___ Data supplied

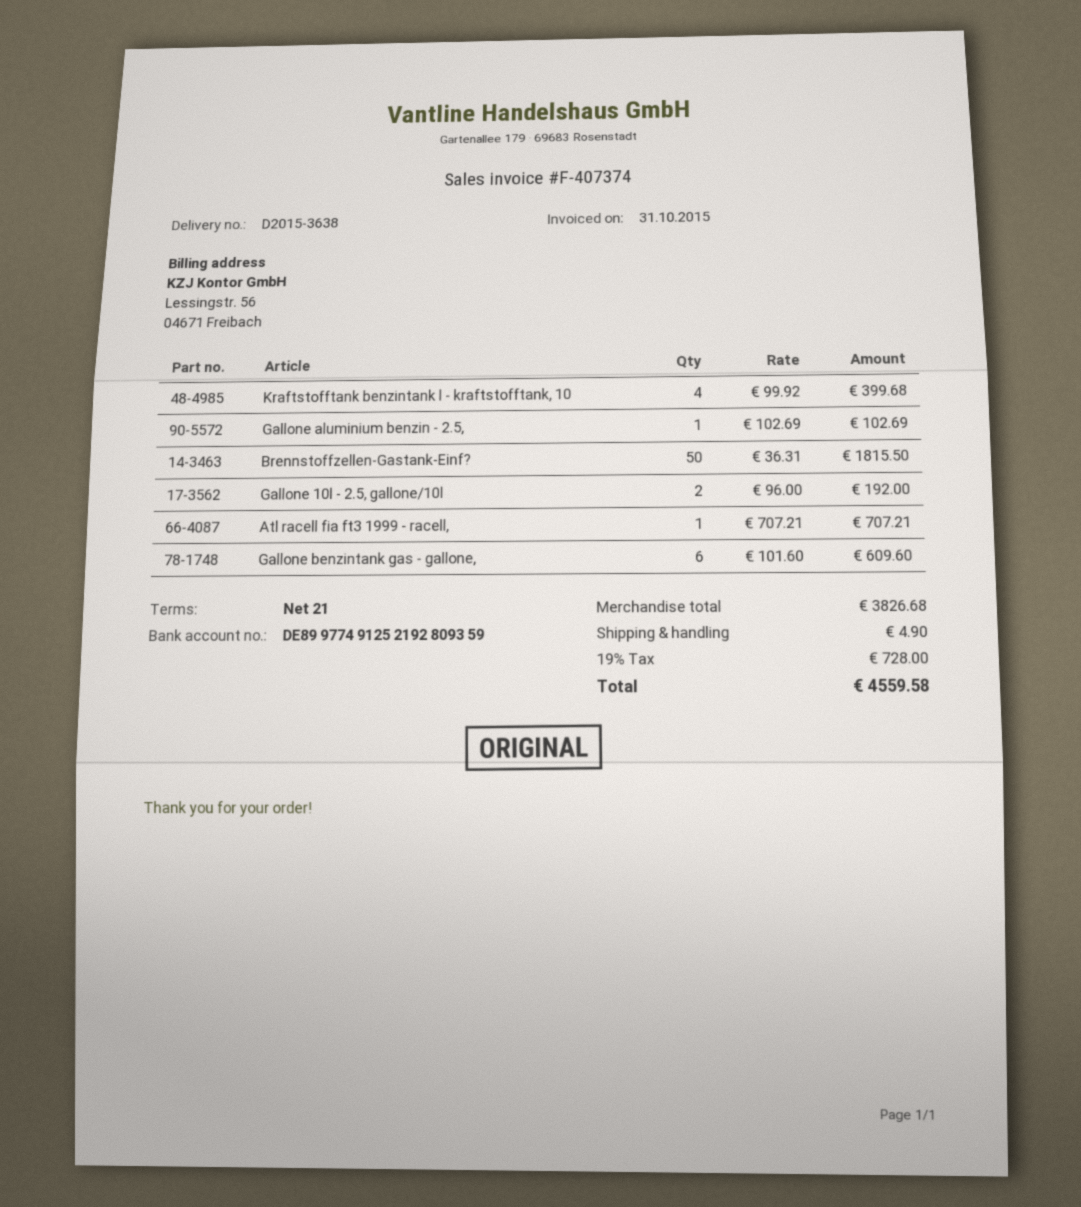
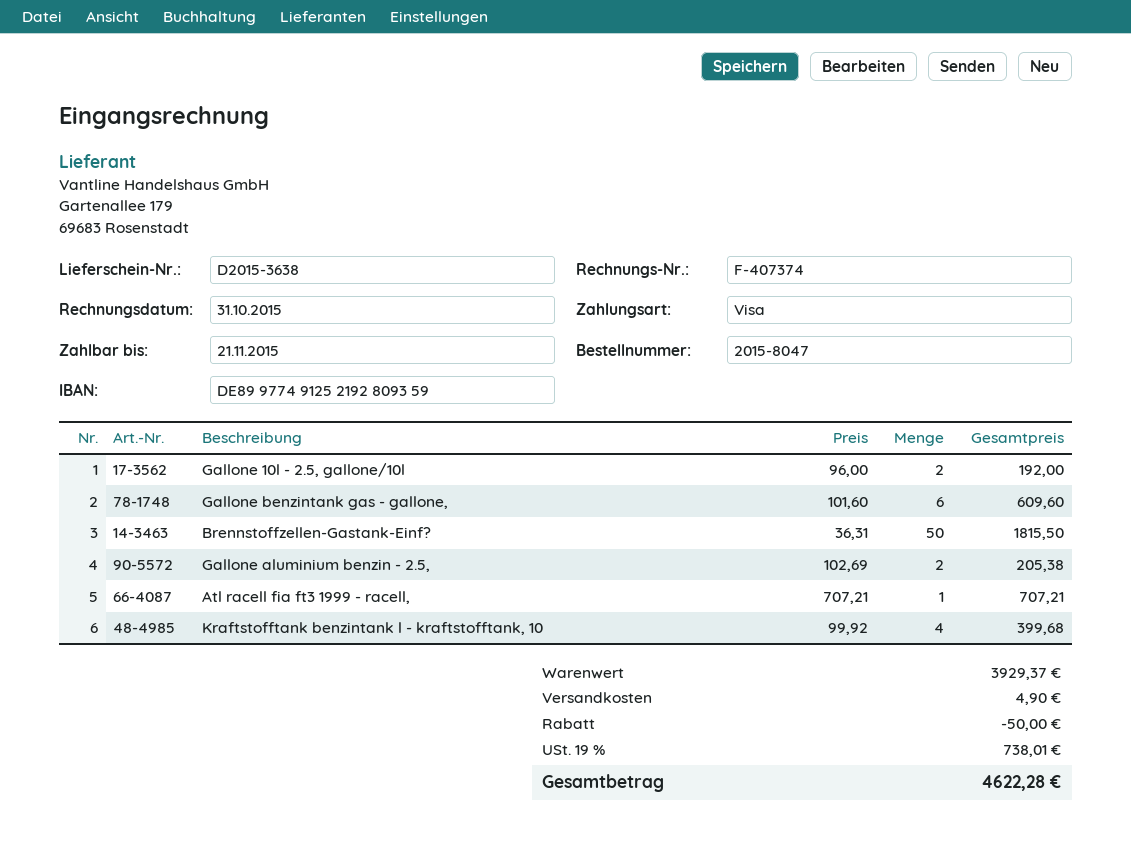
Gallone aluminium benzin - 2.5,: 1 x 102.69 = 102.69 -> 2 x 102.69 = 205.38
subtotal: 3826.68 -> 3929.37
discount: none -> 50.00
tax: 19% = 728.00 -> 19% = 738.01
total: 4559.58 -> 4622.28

______

- _What you will do_
Give the entries above again, exactly as written and free of images.

- _Solution to this exercise_
Gallone aluminium benzin - 2.5,: 1 x 102.69 = 102.69 -> 2 x 102.69 = 205.38
subtotal: 3826.68 -> 3929.37
discount: none -> 50.00
tax: 19% = 728.00 -> 19% = 738.01
total: 4559.58 -> 4622.28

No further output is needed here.